#### [Work to be completed]
Using the string "painel" as the key, pull each matching line out of the records below.

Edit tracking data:
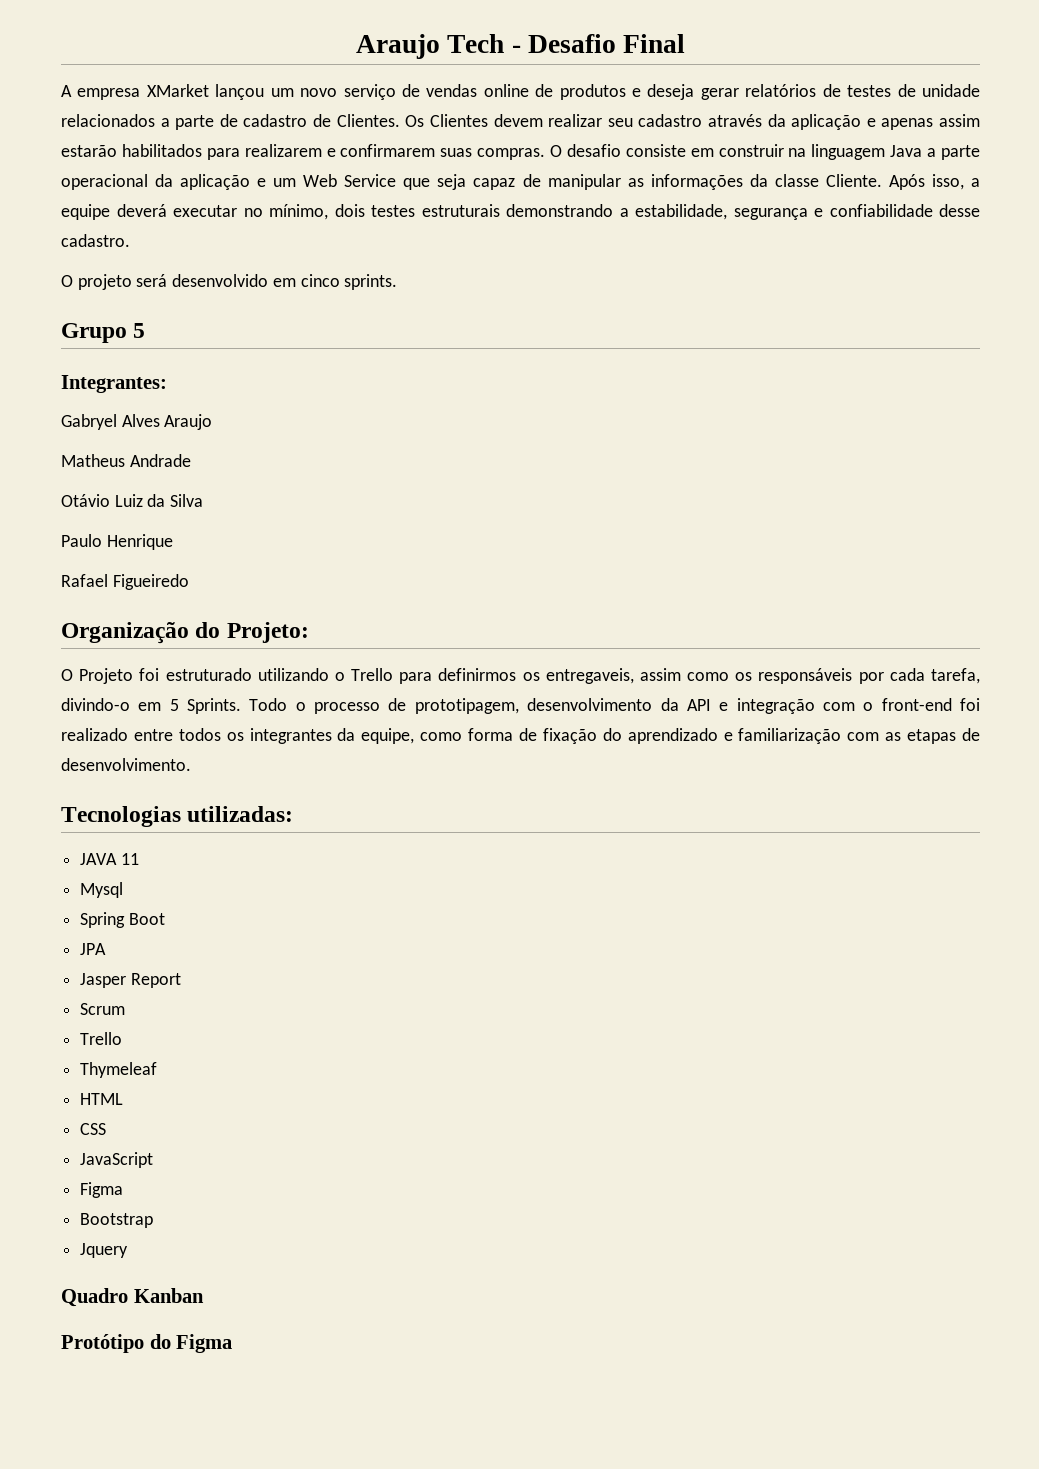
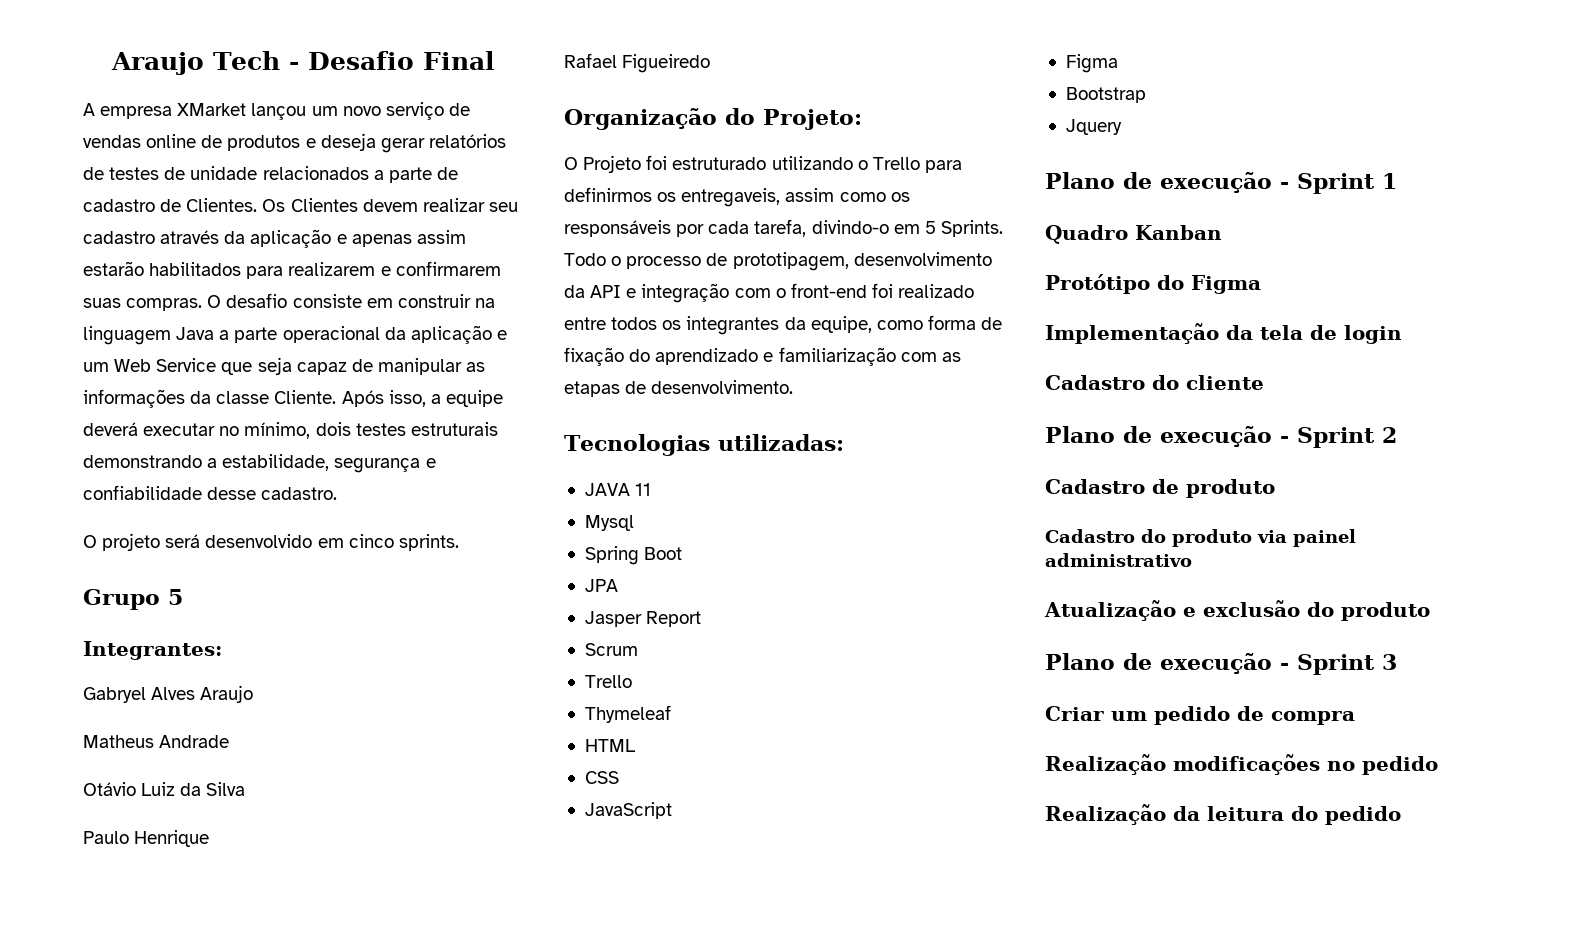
+ Plano de execução - Sprint 1
+ Implementação da tela de login
+ Cadastro do cliente
+ Plano de execução - Sprint 2
+ Cadastro de produto
+ Cadastro do produto via painel administrativo
+ Atualização e exclusão do produto
+ Plano de execução - Sprint 3
+ Criar um pedido de compra
+ Realização modificações no pedido
+ Realização da leitura do pedido

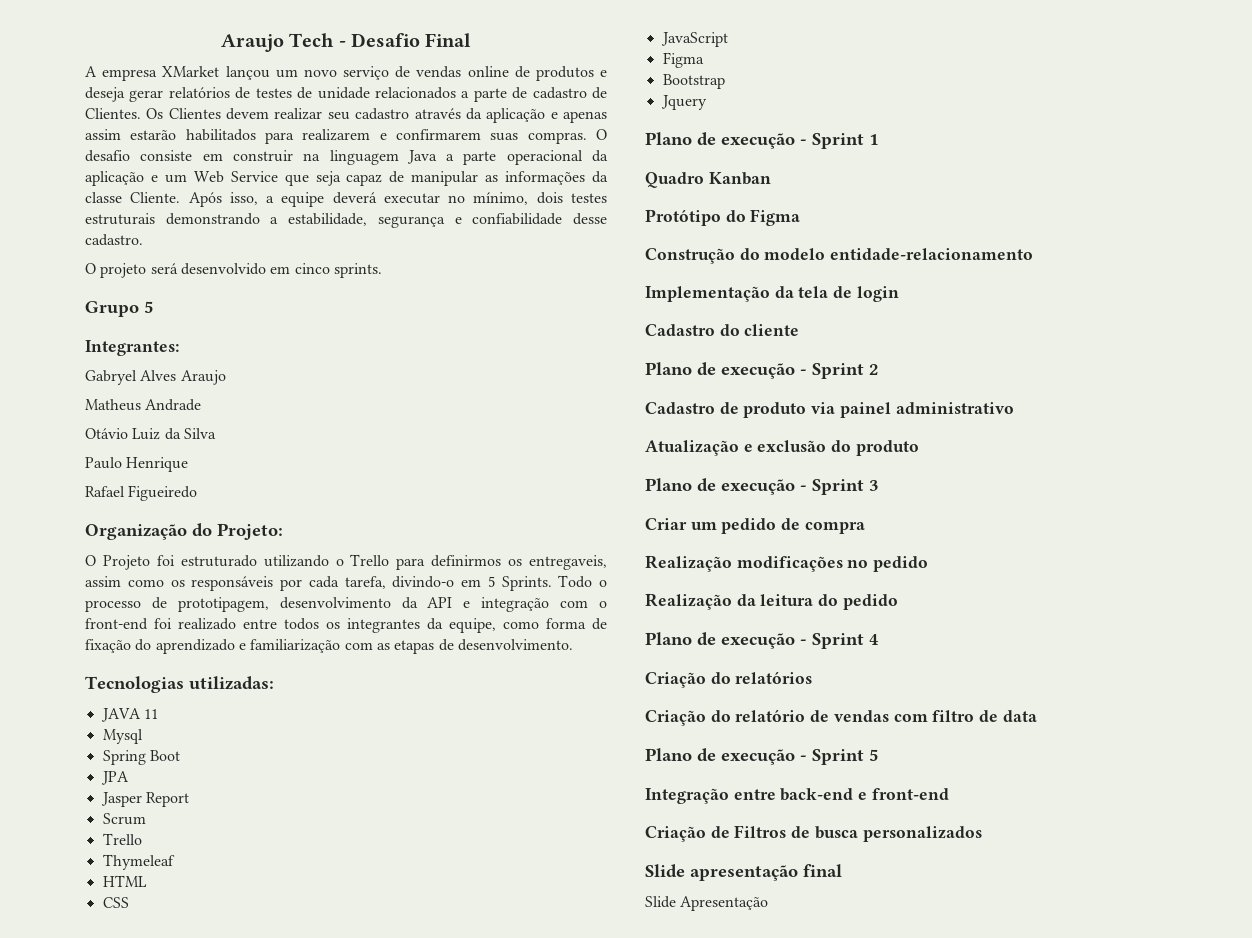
+ Construção do modelo entidade-relacionamento
- Cadastro de produto
- Cadastro do produto via painel administrativo
+ Cadastro de produto via painel administrativo
+ Plano de execução - Sprint 4
+ Criação do relatórios
+ Criação do relatório de vendas com filtro de data
+ Plano de execução - Sprint 5
+ Integração entre back-end e front-end
+ Criação de Filtros de busca personalizados
+ Slide apresentação final
+ Slide Apresentação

#### [Exercise answer]
+ Cadastro do produto via painel administrativo
- Cadastro do produto via painel administrativo
+ Cadastro de produto via painel administrativo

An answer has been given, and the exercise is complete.